## The dataset mtcars consists of 32 observations on cars from 1974.
## A few variables related to each car were recorded. Build a
## multiple regression model to predict mpg using the variables disp,
## cyl, and wt.
## The dataset is built into R:
## mtcars
## More information about the dataset is available here:
## ?mtcas
## Identify the response variable(s) and its(their) statistical type(s).
## Identify the explanatory variable(s) and its(their) statistical type(s).
## Provide R code to make an informative plot of your data/model.
## Write 1 complete English sentence describing the estimated
## intercept for cars with 6 cylinders.
## Does the estimated intercept for cars with 6 cylinders make sense
## in context of these data. Explain why or why not.
## Write 1 complete English sentence describing the estimated
## intercept for cars with 4 cylinders.
## Does the estimated intercept for cars with 4 cylinders make sense
## in context of these data. Explain why or why not.
## Write 1 complete English sentence describing the estimated slope
## across wt. State clearly to which levels this applies.
## Provide R code to calculate the mean of wt and disp by levels of
## the categorical variable cyl. If you use any library, be sure to
## load it.
## Write down both R code and mathematical symbols that would make a
## prediction for cars with 8 cylinders when wt and disp are
## equal to their mean, call it wt_bar and disp_bar.
## Interpret your prediction in context of these data.
## Write down both R code and mathematical symbols that would make a
## prediction for cars with 8 cyliners when disp is equal to its
## mean and wt is equal to 8.
## Using words from our class, which prediction is more reasonable at
## wt equal to wt_bar or wt equal to 8? Why?
## Calculate and interpret a 90% confidence interval for an offset
## in context of these data.
## Do these data suggest a significant difference in the cars mpg
## based on how many cylinders they have? Explain.
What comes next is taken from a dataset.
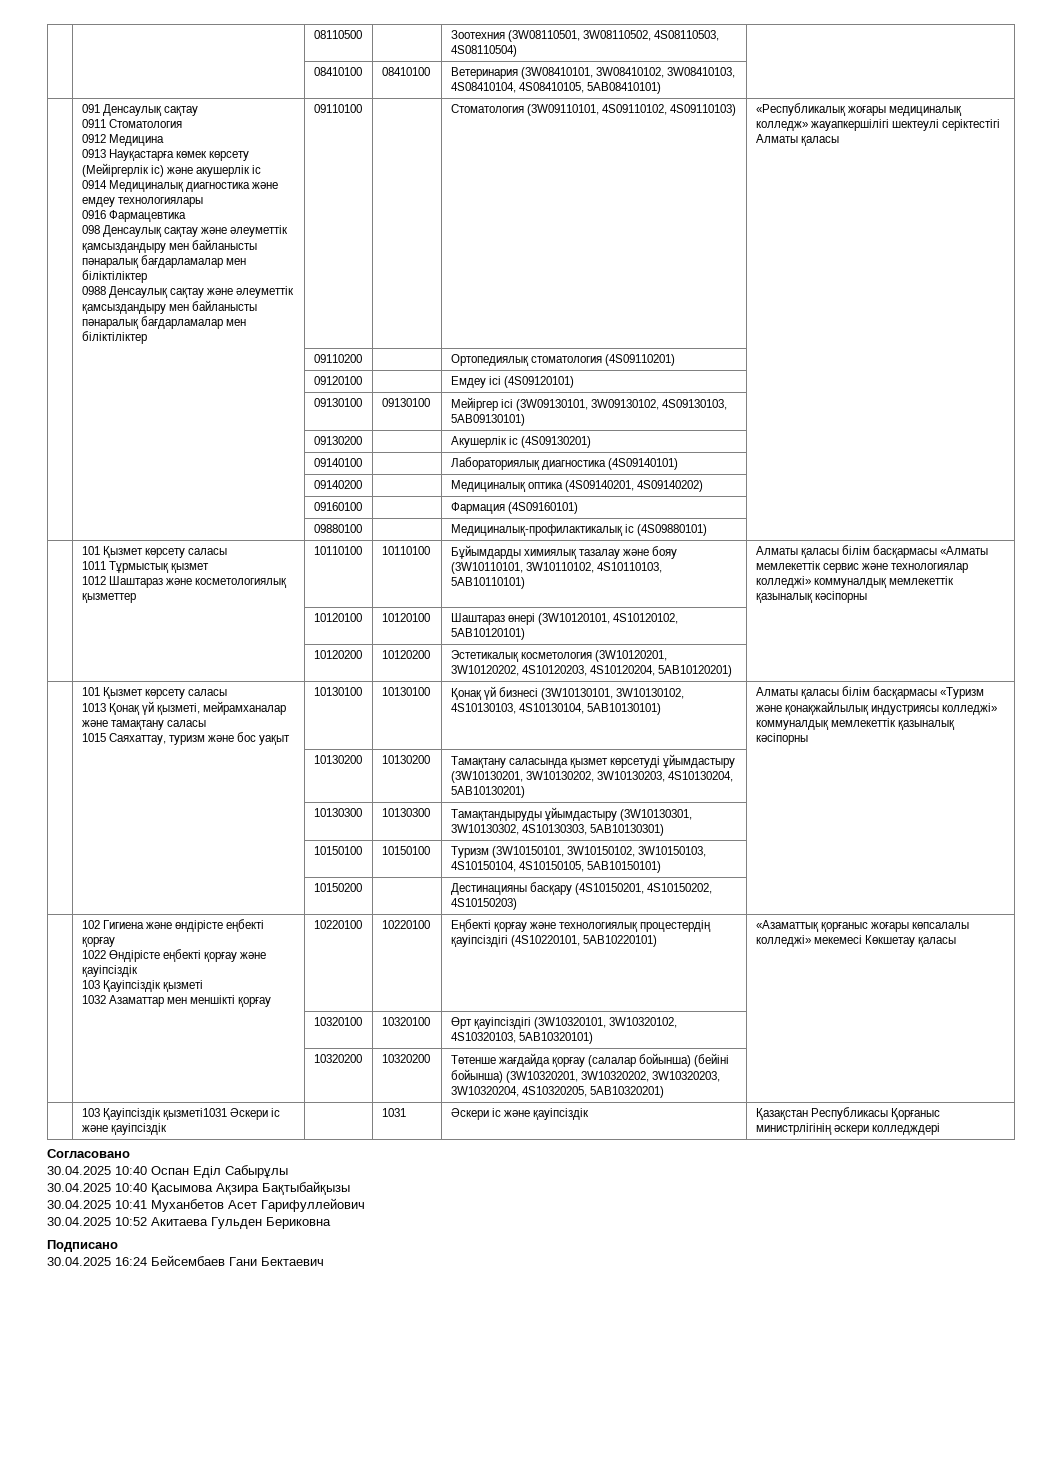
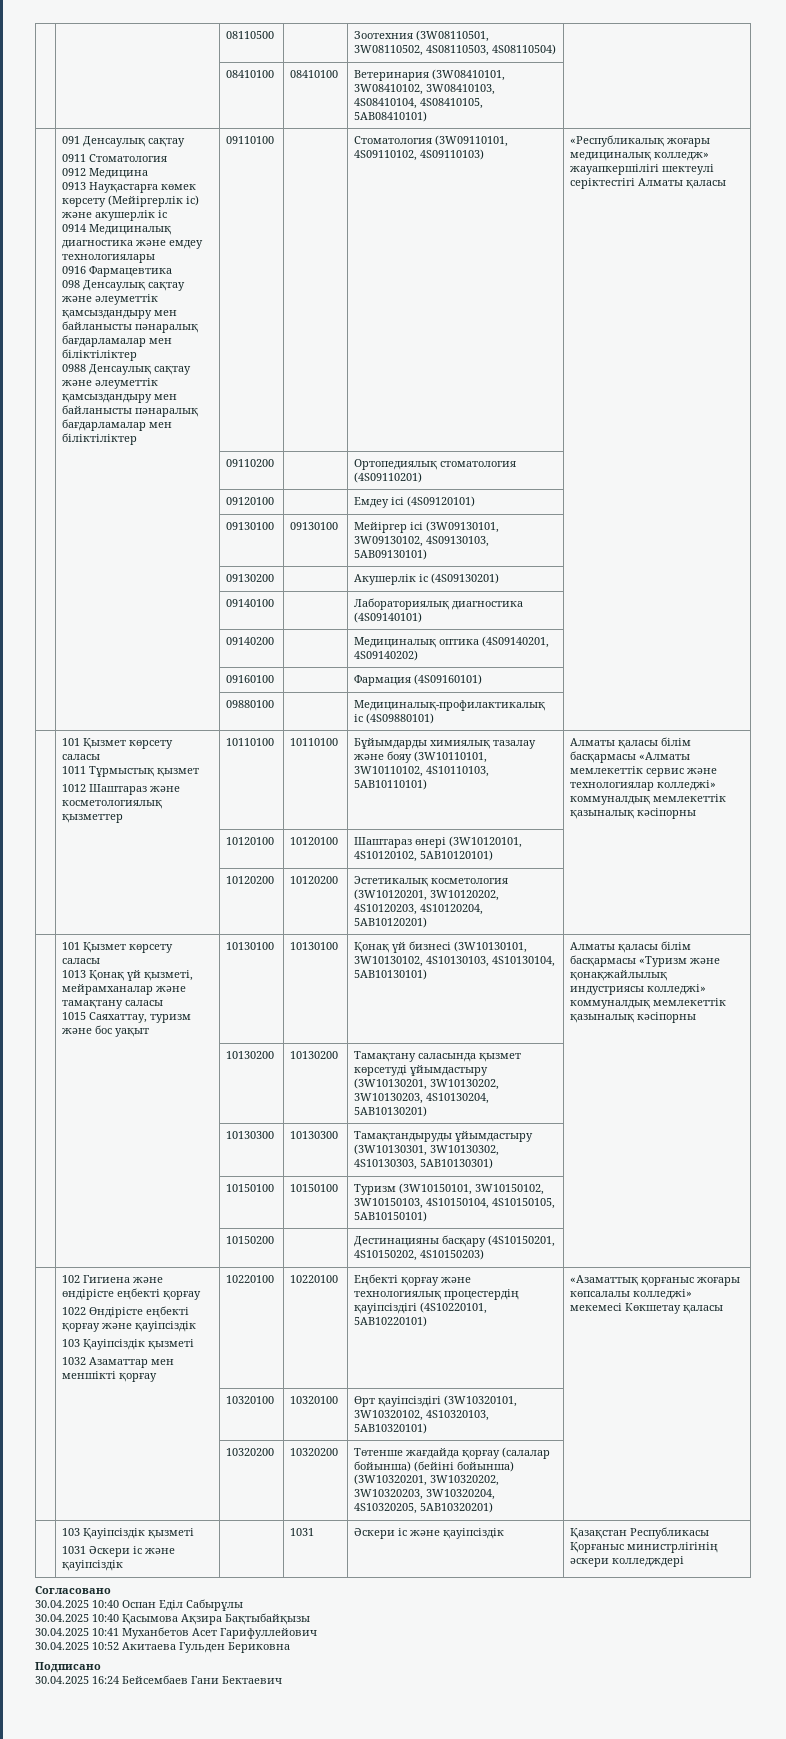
- | 103 Қауіпсіздік қызметі1031 Әскери іс және қауіпсіздік | | 1031 | Әскери іс және қауіпсіздік | Қазақстан Республикасы Қорғаныс министрлігінің әскери колледждері
+ | 103 Қауіпсіздік қызметі
+ 1031 Әскери іс және қауіпсіздік | | 1031 | Әскери іс және қауіпсіздік | Қазақстан Республикасы Қорғаныс министрлігінің әскери колледждері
## Using the dataset iris, which is built into R, create a categorical
## response variable with two levels where the variable takes on the
## value 1 for the species versicolor and 0 otherwise.
## Use the code below to predict the species based on a numerical
## explanatory variable of your choice.
X <- model.matrix()
ll <- function(beta, y, mX) {
lin <- apply(mX, 1, function(row) {sum(beta * row)})
sum( log1p(exp(lin)) - y*lin )
}
beta_hat <- optim()$par
## Use the code below estimate the probability that an iris is a
## member of the species versicolor based on the mean of your numerical
## explanatory variable. Interpret, in context of the data, the
## predicted probability.
pred_logistic <- function(mX, betahat) {
lin <- apply(mX, 1, function(row) {sum(betahat * row)})
1 / (1 + exp(-lin))
}
pred_logistic(matrix(c(1, ?), ncol=?), beta_hat)
## Estimate the change in probability given some change in the
## numerical explanatory variable. Interpret, in context of the data,
## the change in predicted probability.
blogistic <- function(data, idx) {
?
diff(pred_logistic(matrix(c(1, ?
1, ?),
ncol=?, byrow=TRUE), beta_hat))
b <- boot::boot() #, ncpus=3, parallel="multicore")
boot::boot.ci()
## Estimate the change in probability given some other change in the
## numerical explanatory variable. Interpret, in context of the data,
## the change in predicted probability.
## Are your confidence intervals the same? Should they be in logistic
## regression? Explain.